By large, I mean 2,000 employees and a $175 million budget.

When I asked this exec about how he’s looking to technology to improve care and reduce costs, he called the organization “serial piloters.”

What they’ve been doing is testing out a handful of telehealth, remote patient monitoring and self-care technologies to determine their strengths and weaknesses for their particular business. The conclusion: “We’ve gained a fair amount of confidence that there’s real opportunity to provide better care at lower cost with the thoughtful use of technology.”

The organization is now developing a strategic plan on how to integrate certain technologies into their usual care in the near future.

And, oh, how to pay for them.

One of the more interesting things about my conversation with this exec was that he acknowledged that Medicare reimbursement for most of these technologies is a false hope.

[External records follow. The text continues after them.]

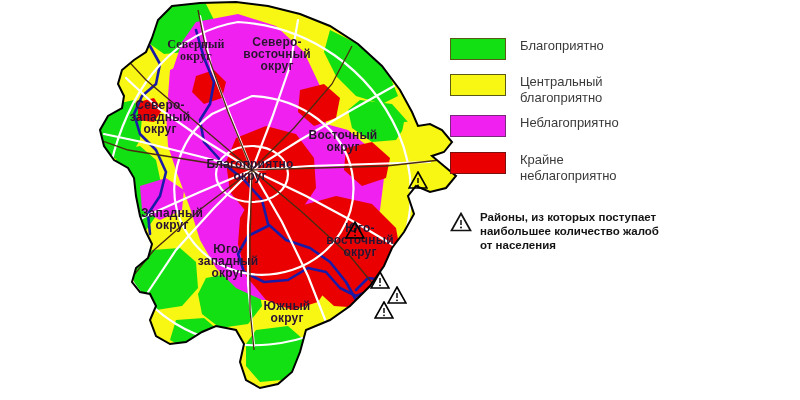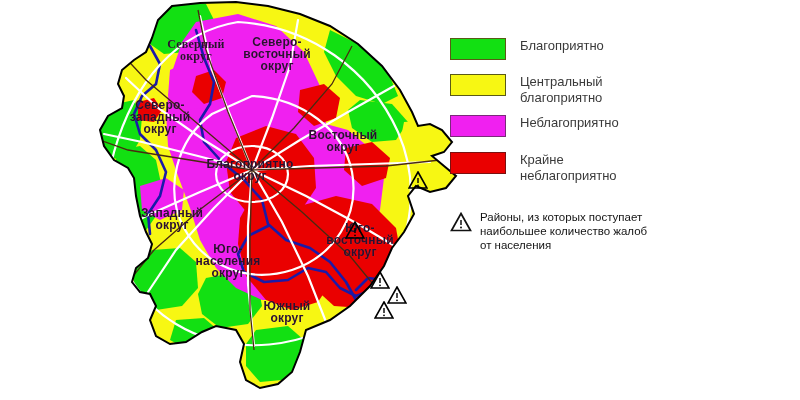--- a/index.html
+++ b/index.html
@@ -29,21 +29,21 @@
   
   #legend{position:absolute;left:442px;top:0;width:330px;height:296px;}
   .legend-row{position:absolute;display:flex;align-items:flex-start;}
   .swatch{width:56px;height:22px;flex:0 0 auto;box-sizing:border-box;
           border:1px solid #5a5a16;}
   .legend-text{margin-left:14px;font-size:13px;line-height:16px;
                color:#3a3a3a;white-space:pre-line;}
 
   #note{position:absolute;left:8px;top:210px;display:flex;align-items:flex-start;}
   #note .note-tri{width:22px;height:20px;flex:0 0 auto;margin-top:2px;}
-  #note .note-text{margin-left:8px;font-size:11.5px;font-weight:normal;
+  #note .note-text{margin-left:8px;font-size:11.5px;font-weight:bold;
                    line-height:14px;color:#141414;white-space:pre-line;}
 </style>
 </head>
 <body>
 
 <div id="stage">
 
   <div id="map-wrap">
     <svg id="map-svg" viewBox="0 0 470 400">
       <defs>
@@ -170,21 +170,21 @@
     <div class="district-label" style="left:160px;top:99px;transform:translate(-50%,0);">Северо-
 западный
 округ</div>
     <div class="district-label" style="left:250px;top:158px;transform:translate(-50%,0);">Благоприятно
 округ</div>
     <div class="district-label" style="left:343px;top:129px;transform:translate(-50%,0);">Восточный
 округ</div>
     <div class="district-label" style="left:172px;top:207px;transform:translate(-50%,0);">Западный
 округ</div>
     <div class="district-label" style="left:228px;top:243px;transform:translate(-50%,0);">Юго-
-населения
+западный
 округ</div>
     <div class="district-label" style="left:287px;top:300px;transform:translate(-50%,0);">Южный
 округ</div>
     <div class="district-label" style="left:360px;top:222px;transform:translate(-50%,0);">Юго-
 восточный
 округ</div>
 
     <svg class="warn-tri" viewBox="0 0 20 18" style="left:408px;top:171px;">
       <path d="M10,1 L19,17 L1,17 Z" fill="none" stroke="#000" stroke-width="1.6"></path>
       <path d="M10,7 L10,12" stroke="#000" stroke-width="1.4"></path>

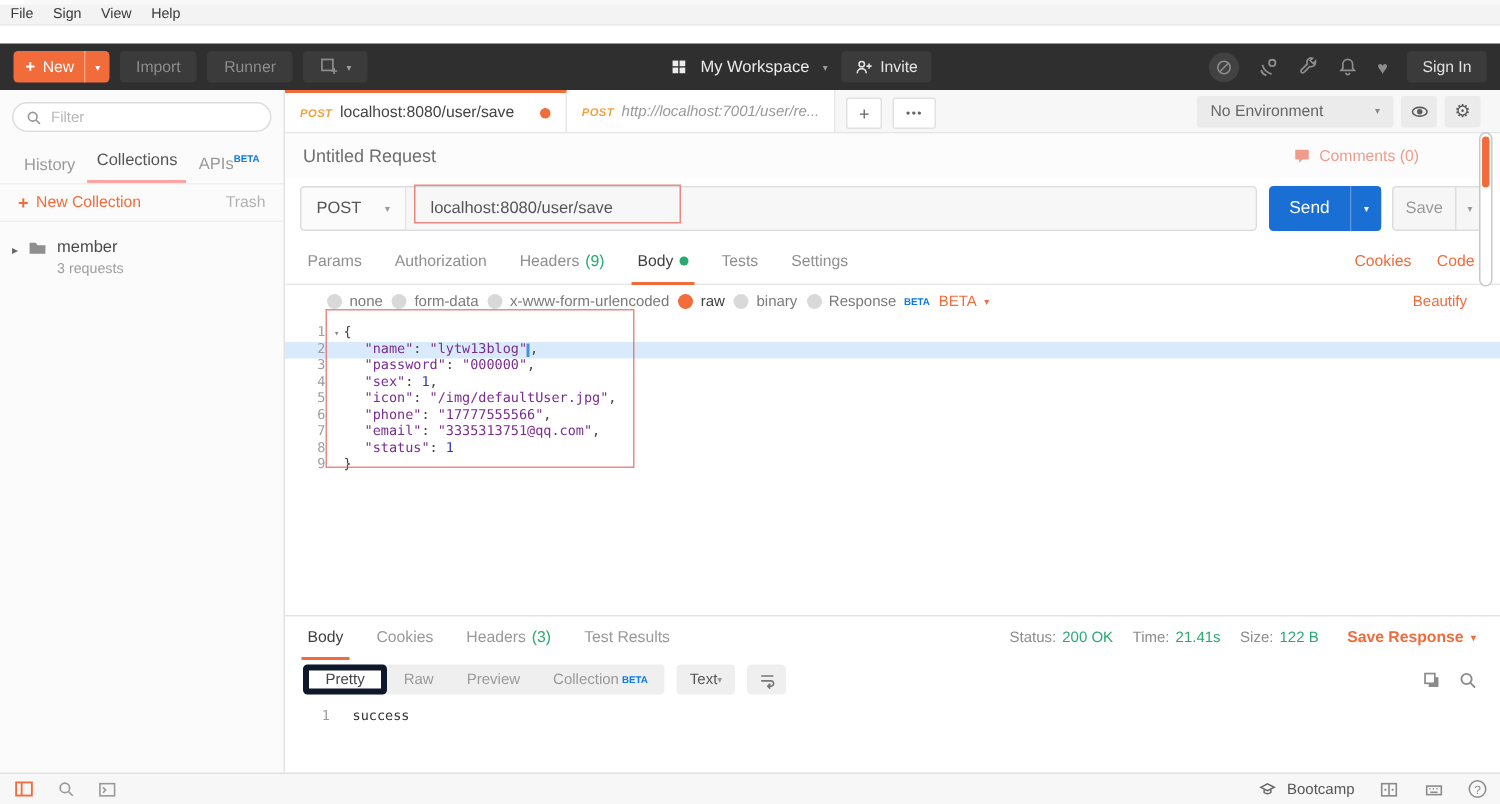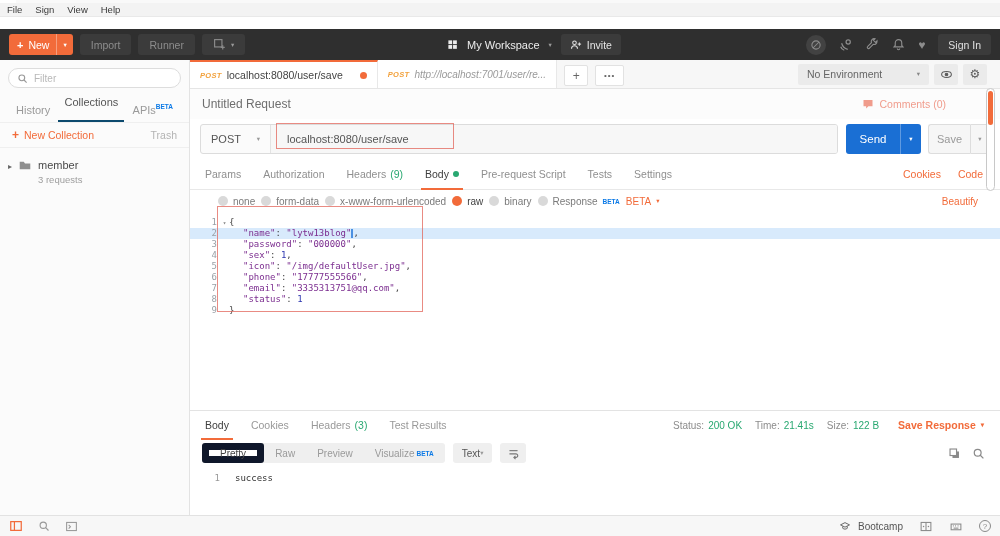--- a/index.html
+++ b/index.html
@@ -31,21 +31,21 @@
   .heart-glyph { font-size:12px; line-height:1; }
   .btn-signin { height:21px; padding:0 10px; background:#3b3b3b; border-radius:3px; color:#e0e0e0; font-size:10.5px; display:flex; align-items:center; }
 
   
   .sidebar { position:absolute; top:60px; left:0; width:190px; height:455px; background:#fbfbfb; border-right:1px solid #e3e3e3; }
   .filter-box { margin:8px; height:20px; border:1px solid #ddd; border-radius:11px; background:#fff; display:flex; align-items:center; padding:0 8px; gap:6px; color:#999; }
   .filter-box input { border:none; outline:none; width:120px; font-size:10px; font-family:inherit; color:#555; background:transparent; }
   .filter-box input::placeholder { color:#b8b8b8; }
   .side-tabs { display:flex; height:27px; align-items:flex-end; padding:0 10px; justify-content:space-between; font-size:11px; color:#9a9a9a; border-bottom:1px solid #efefef; }
   .side-tab { padding:0 6px 6px; }
-  .side-tab.active { color:#555; border-bottom:2px solid #0c4a6e; padding-bottom:12px; }
+  .side-tab.active { color:#555; border-bottom:2px solid #fca5a5; padding-bottom:7px; }
   .sup-beta { font-size:6.5px; color:#0b79e6; font-weight:bold; vertical-align:super; }
   .side-actions { height:25px; display:flex; align-items:center; padding:0 12px; font-size:10.5px; border-bottom:1px solid #efefef; }
   .new-col { color:#f26b3a; display:flex; align-items:center; gap:5px; }
   .new-col .plus { font-size:12px; font-weight:bold; }
   .trash { margin-left:auto; color:#b3b3b3;text-align:right; }
   .coll-item { padding:11px 8px; display:flex; gap:6px; align-items:flex-start; }
   .coll-caret { color:#666; font-size:8px; margin-top:3px; }
   .coll-name { font-size:11px; color:#4a4a4a; }
   .coll-meta { font-size:9.5px; color:#9e9e9e; margin-top:3px; }
 
@@ -113,21 +113,21 @@
 
   .response { border-top:1px solid #e3e3e3; height:105px; display:flex; flex-direction:column; }
   .resp-tabs { height:28px; display:flex; align-items:center; font-size:10.5px; color:#999; padding:0 4px; }
   .resp-meta { margin-left:auto; display:flex; align-items:center; padding-right:12px; font-size:10px; color:#8c8c8c; gap:4px; }
   .resp-meta .val { color:#29a871; margin-right:9px; }
   .save-resp { color:#f26b3a; font-size:10.5px; font-weight:bold; margin-left:6px; display:flex; align-items:center; gap:5px; }
   .save-resp .tb-caret { color:#f26b3a; }
   .resp-toolbar { height:28px; display:flex; align-items:center; padding-left:12px; gap:8px; }
   .seg { display:flex; background:#efefef; border-radius:3px; height:20px; align-items:stretch; font-size:10px; color:#9a9a9a; }
   .seg-item { padding:0 11px; display:flex; align-items:center; gap:2px; }
-  .seg-item.active { background:#fff; border:7px solid #0f172a; border-radius:3px; color:#444; }
+  .seg-item.active { background:#fff; border:4px solid #0f172a; border-radius:3px; color:#444; }
   .text-sel { background:#efefef; border-radius:3px; height:20px; padding:0 9px; display:flex; align-items:center; gap:0; font-size:10px; color:#555; }
   .wrap-btn { background:#efefef; border-radius:3px; height:20px; width:26px; display:flex; align-items:center; justify-content:center; color:#777; }
   .resp-icons { margin-left:auto; display:flex; gap:11px; padding-right:15px; color:#8a8a8a; align-items:center; }
   .resp-body { font-family:"DejaVu Sans Mono", monospace; font-size:9px; padding-top:6px; display:flex; }
   .resp-gut { width:30px; text-align:right; color:#999; flex:none; }
   .resp-text { margin-left:15px; color:#333; }
 
   
   .statusbar { position:absolute; top:515px; left:0; right:0; height:21px; background:#f7f7f7; border-top:1px solid #e2e2e2; display:flex; align-items:center; padding:0 9px; gap:15px; font-size:10px; color:#666; }
   .sb-right { margin-left:auto; display:flex; align-items:center; gap:16px; }
@@ -320,21 +320,20 @@
     <span class="rt">Authorization</span>
     <span class="rt">
       <span>Headers</span>
       <span class="count-green">(9)</span>
     </span>
     <span class="rt active">
       <span>Body</span>
       <span class="green-dot"></span>
       <span class="rt-underline"></span>
     </span>
-    <span class="rt">Pre-request Script</span>
     <span class="rt">Tests</span>
     <span class="rt">Settings</span>
     <span class="rt-right">
       <span>Cookies</span>
       <span>Code</span>
     </span>
   </div>
 
   <div class="body-type-row">
     <span class="bt">
@@ -441,21 +440,21 @@
           <span class="tb-caret">▾</span>
         </span>
       </span>
     </div>
     <div class="resp-toolbar">
       <div class="seg">
         <span class="seg-item active">Pretty</span>
         <span class="seg-item">Raw</span>
         <span class="seg-item">Preview</span>
         <span class="seg-item">
-            <span>Visualize</span>
+            <span>Collection</span>
             <span class="sup-beta">BETA</span>
           </span>
       </div>
       <div class="text-sel">
         <span>Text</span>
         <span class="tb-caret">▾</span>
       </div>
       <div class="wrap-btn">
         <svg width="13" height="13" viewBox="0 0 16 16" fill="none" stroke="currentColor" stroke-width="1.4">
             <line x1="3" y1="4.5" x2="13" y2="4.5"></line>

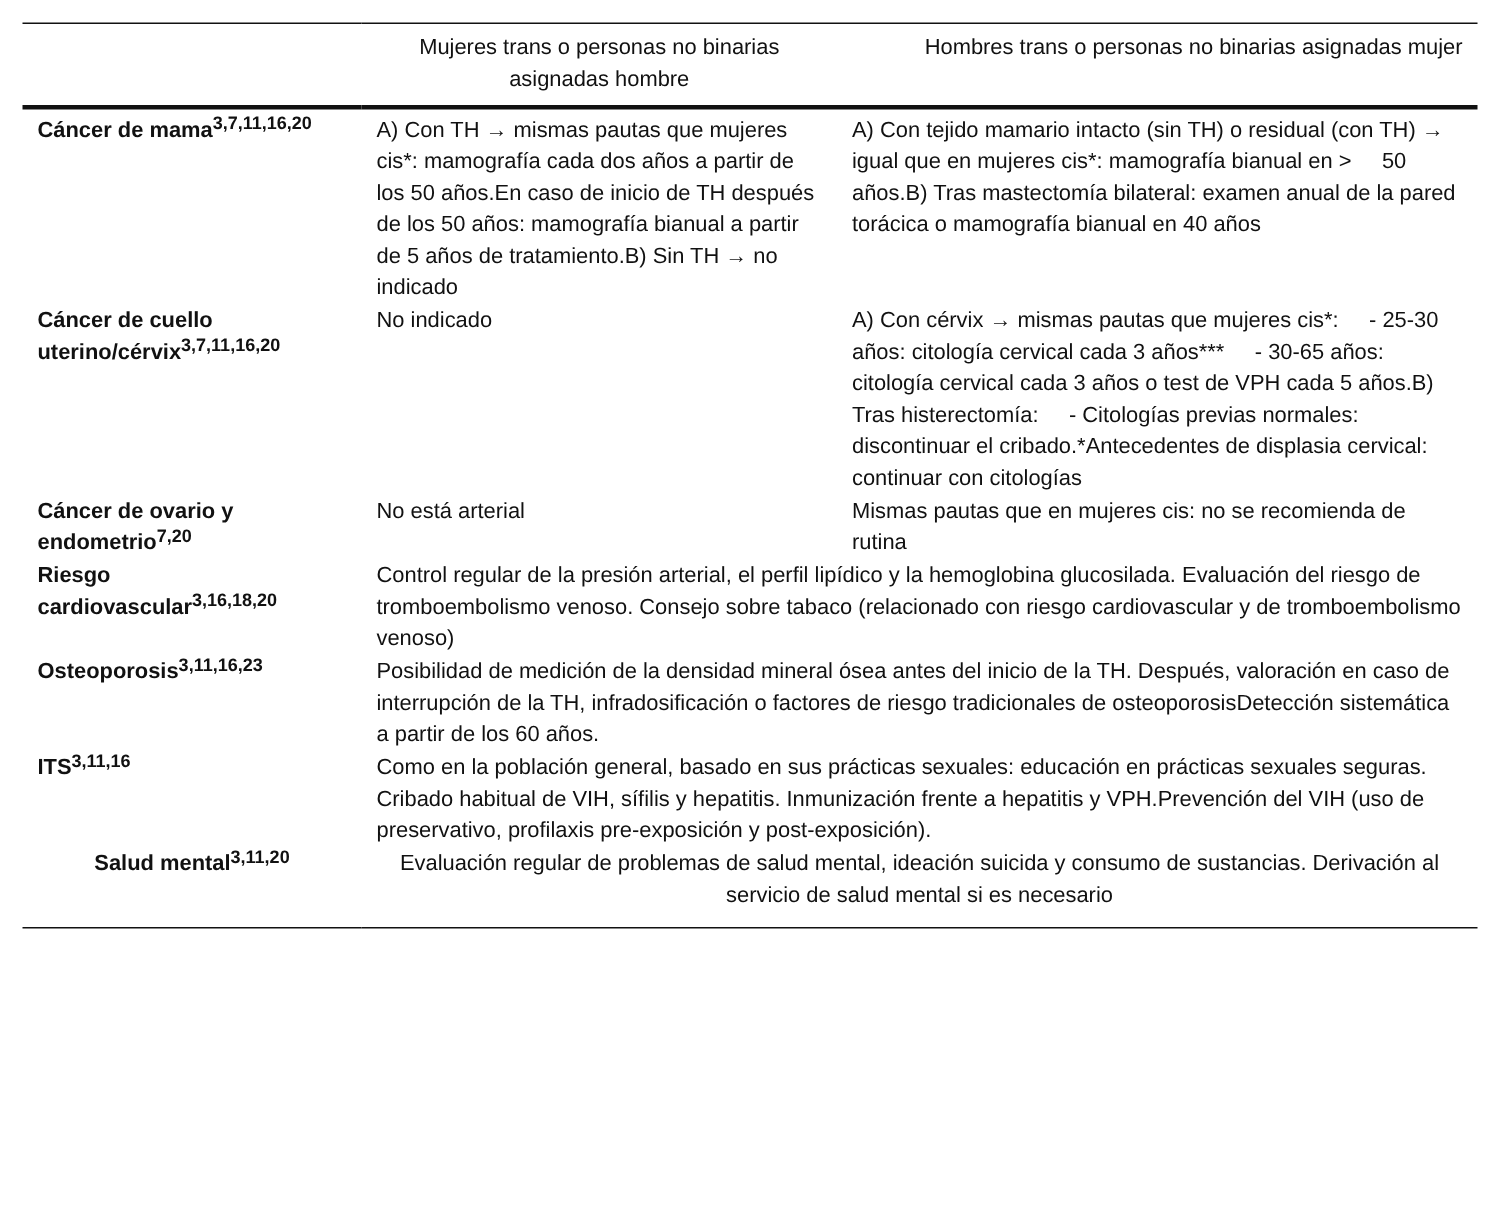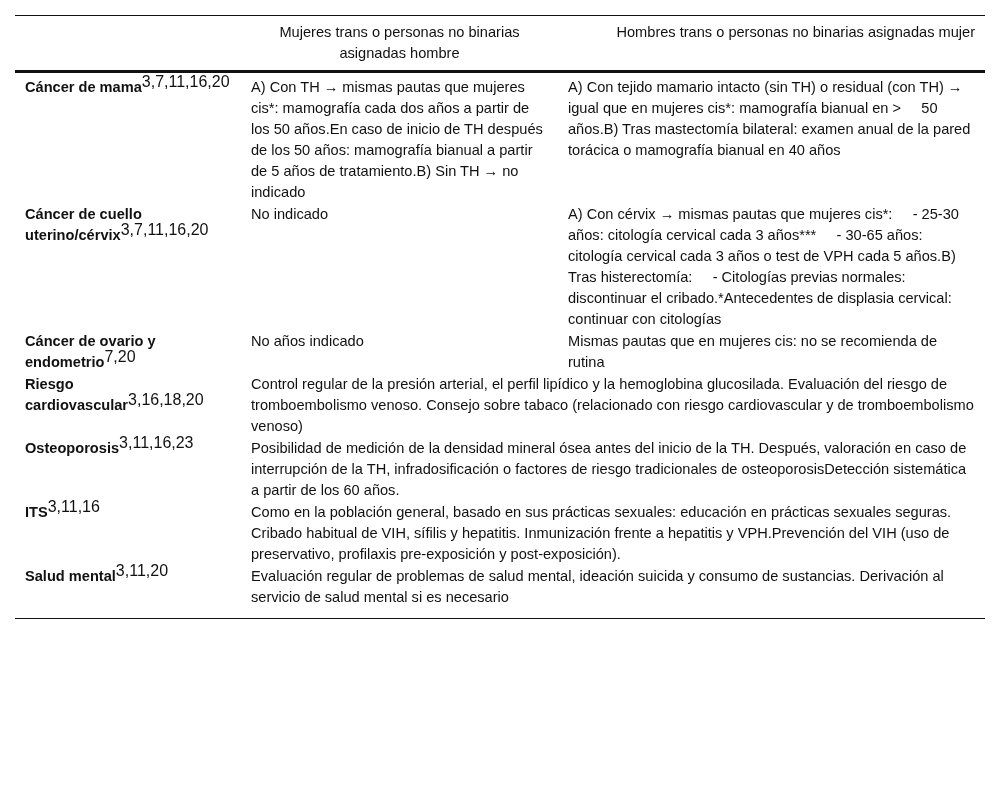--- a/index.html
+++ b/index.html
@@ -13,24 +13,24 @@
     col.c1 { width: 226px; }
     col.c2 { width: 317px; }
     col.c3 { width: 427px; }
     thead tr { border-top: 1.5px solid #111; border-bottom: 3px solid #111; }
     thead th { font-weight: normal; text-align: center; vertical-align: top; padding: 6px 10px 6px 10px; line-height: 21px; }
     thead th.h3 { text-align: right; padding-left: 12px; }
     tbody td { vertical-align: top; padding: 1px 10px 0 10px; }
     tbody td.label { font-weight: bold; }
     tbody tr.row { }
     tbody tr.last { border-bottom: 1.5px solid #111; }
-    tbody tr.last td { padding-bottom: 10px; }
+    tbody tr.last td { padding-bottom: 10px; text-align: center; }
     tbody tr.first td { padding-top: 4px; }
     td.section { text-align: center; font-weight: bold; padding-top: 0; }
-    sup { font-size: 16px; font-weight: normal; line-height: 0; vertical-align: 5px; }
+    sup { font-size: 12px; font-weight: bold; line-height: 0; vertical-align: 5px; }
   </style>
 </head>
 <body>
 
 <div class="table-wrap">
   <table>
     <colgroup>
         <col class="c1">
         <col class="c2">
         <col class="c3">
@@ -48,21 +48,21 @@
         <td>A) Con TH → mismas pautas que mujeres cis*: mamografía cada dos años a partir de los 50 años.En caso de inicio de TH después de los 50 años: mamografía bianual a partir de 5 años de tratamiento.B) Sin TH → no indicado</td>
         <td style="white-space: pre-wrap;">A) Con tejido mamario intacto (sin TH) o residual (con TH) → igual que en mujeres cis*: mamografía bianual en &gt;     50 años.B) Tras mastectomía bilateral: examen anual de la pared torácica o mamografía bianual en 40 años</td>
       </tr>
       <tr class="row">
         <td class="label"><span>Cáncer de cuello uterino/cérvix</span><sup>3,7,11,16,20</sup></td>
         <td>No indicado</td>
         <td style="white-space: pre-wrap;">A) Con cérvix → mismas pautas que mujeres cis*:     - 25-30 años: citología cervical cada 3 años***     - 30-65 años: citología cervical cada 3 años o test de VPH cada 5 años.B) Tras histerectomía:     - Citologías previas normales: discontinuar el cribado.*Antecedentes de displasia cervical: continuar con citologías</td>
       </tr>
       <tr class="row">
         <td class="label"><span>Cáncer de ovario y endometrio</span><sup>7,20</sup></td>
-        <td>No años indicado</td>
+        <td>No está arterial</td>
         <td>Mismas pautas que en mujeres cis: no se recomienda de rutina</td>
       </tr>
       <tr class="row">
         <td class="label"><span>Riesgo cardiovascular</span><sup>3,16,18,20</sup></td>
         <td colspan="2">Control regular de la presión arterial, el perfil lipídico y la hemoglobina glucosilada. Evaluación del riesgo de tromboembolismo venoso. Consejo sobre tabaco (relacionado con riesgo cardiovascular y de tromboembolismo venoso)</td>
       </tr>
       <tr class="row">
         <td class="label"><span>Osteoporosis</span><sup>3,11,16,23</sup></td>
         <td colspan="2">Posibilidad de medición de la densidad mineral ósea antes del inicio de la TH. Después, valoración en caso de interrupción de la TH, infradosificación o factores de riesgo tradicionales de osteoporosisDetección sistemática a partir de los 60 años.</td>
       </tr>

The last thing Medicare wants to do, he says, is set up new codes and new fee schedules when it’s trying to move forward with value-based reimbursement.

The exec says some of these technologies will have to be considered operational expenses—much like the hardware and software that helps you run your business. “They’re tools that we purchase because they help us succeed.”

But he’s also exploring two other avenues to help pay for them: fundraising (as a nonprofit, the organization has received pledges of support) and self-pay (“There will also be an opportunity for more of a retail play where we charge families for certain technology based services,” he said).

I hope you find this conversation as enlightening as I did. In a market, like HME, that has so long relied on Medicare reimbursement for its livelihood and a market that has failed to embrace new technologies because of the lack of reimbursement associated with it, this is the stark truth.

You implement technologies because they help you succeed. You don’t do it because Medicare will pay you for it.

You also get creative to pay for them.

“There’s no fairy dust,” the exec said. “It’s hard work.”